• **Task brief**:
Give the records again exactly, but drop the pictures.

Material provided section start

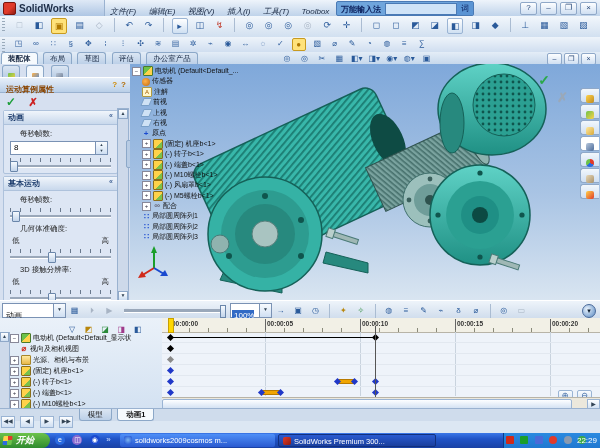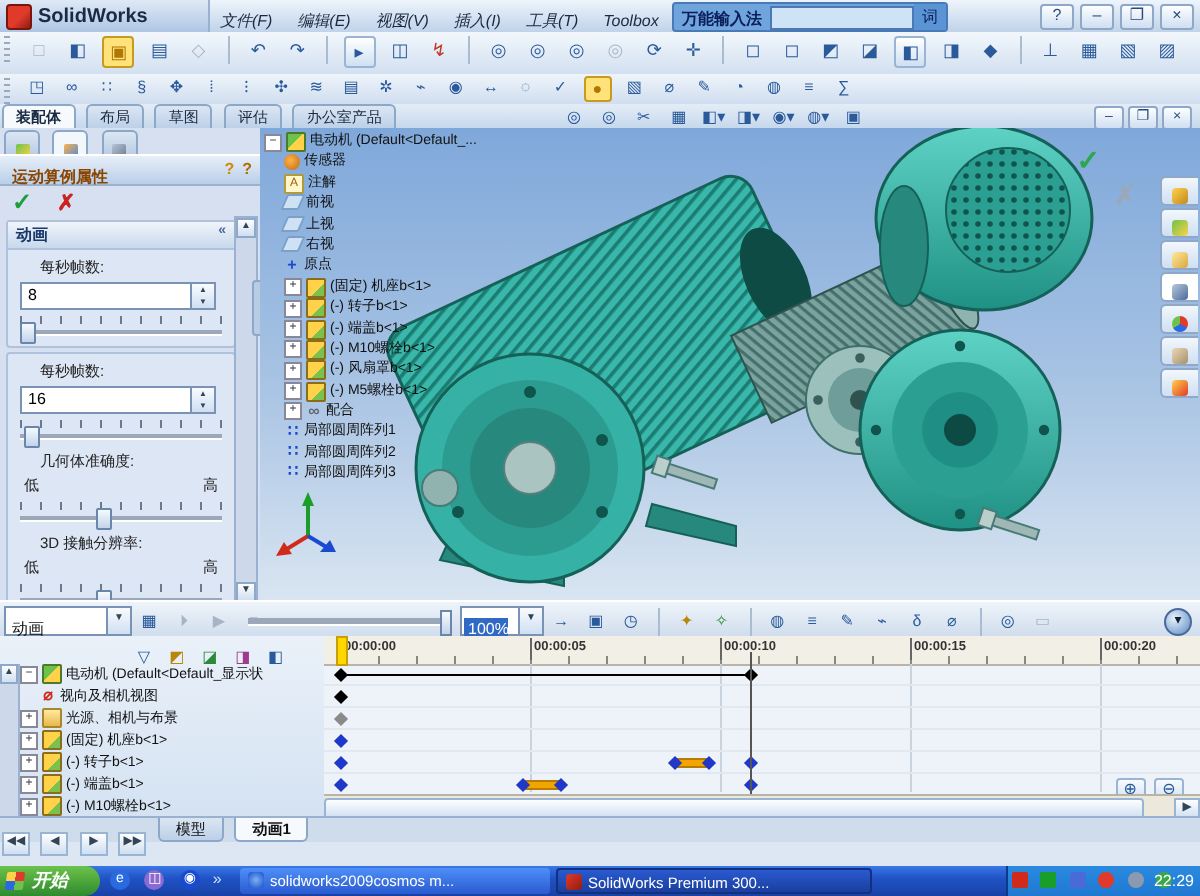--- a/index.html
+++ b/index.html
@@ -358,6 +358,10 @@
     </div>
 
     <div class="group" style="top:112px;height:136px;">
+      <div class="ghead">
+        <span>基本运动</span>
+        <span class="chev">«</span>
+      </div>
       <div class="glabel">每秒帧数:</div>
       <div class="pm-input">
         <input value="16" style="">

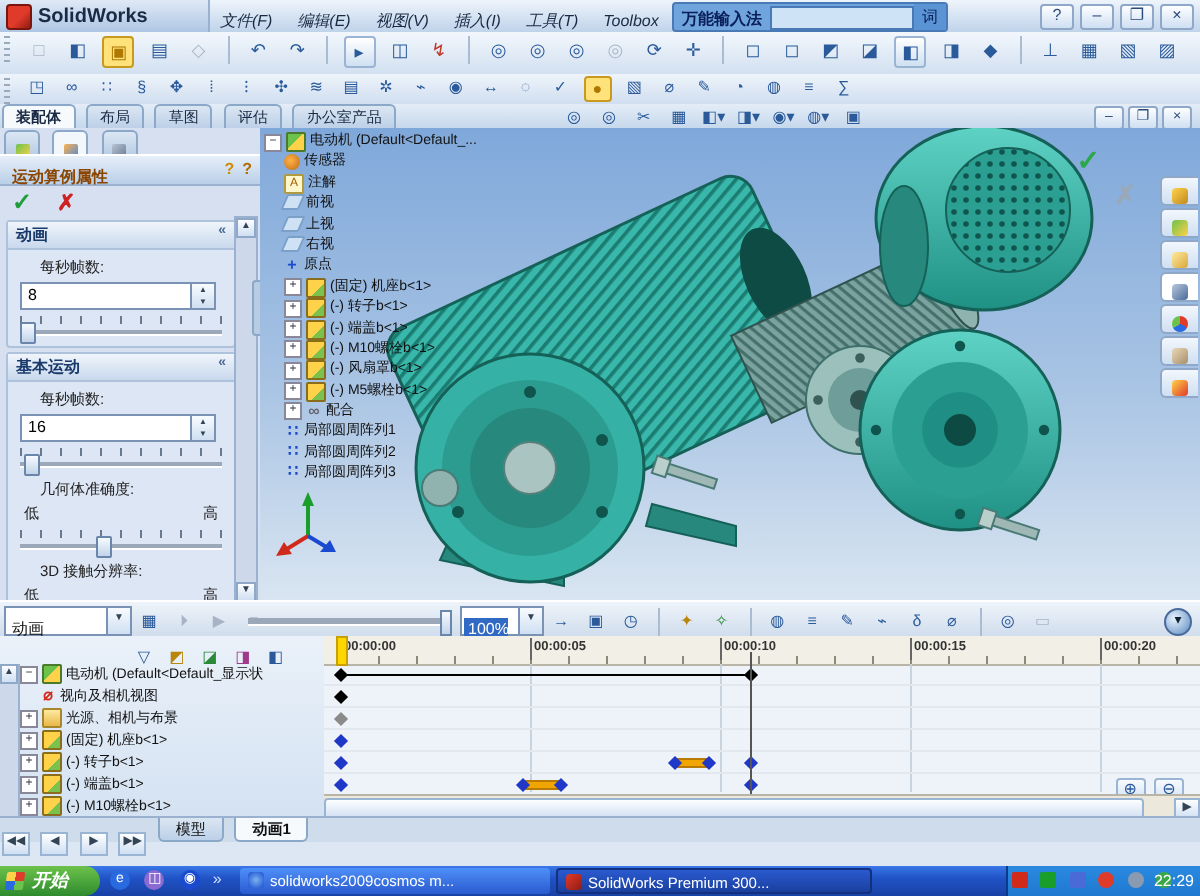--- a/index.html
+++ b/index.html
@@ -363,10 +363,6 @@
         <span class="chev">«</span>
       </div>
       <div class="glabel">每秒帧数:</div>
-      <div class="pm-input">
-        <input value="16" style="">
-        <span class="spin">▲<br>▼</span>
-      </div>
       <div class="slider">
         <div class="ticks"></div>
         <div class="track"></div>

Material provided section end

• **Answer to the problem**:
--- a/index.html
+++ b/index.html
@@ -358,6 +358,10 @@
     </div>
 
     <div class="group" style="top:112px;height:136px;">
+      <div class="ghead">
+        <span>基本运动</span>
+        <span class="chev">«</span>
+      </div>
       <div class="glabel">每秒帧数:</div>
       <div class="pm-input">
         <input value="16" style="">

--- a/index.html
+++ b/index.html
@@ -363,10 +363,6 @@
         <span class="chev">«</span>
       </div>
       <div class="glabel">每秒帧数:</div>
-      <div class="pm-input">
-        <input value="16" style="">
-        <span class="spin">▲<br>▼</span>
-      </div>
       <div class="slider">
         <div class="ticks"></div>
         <div class="track"></div>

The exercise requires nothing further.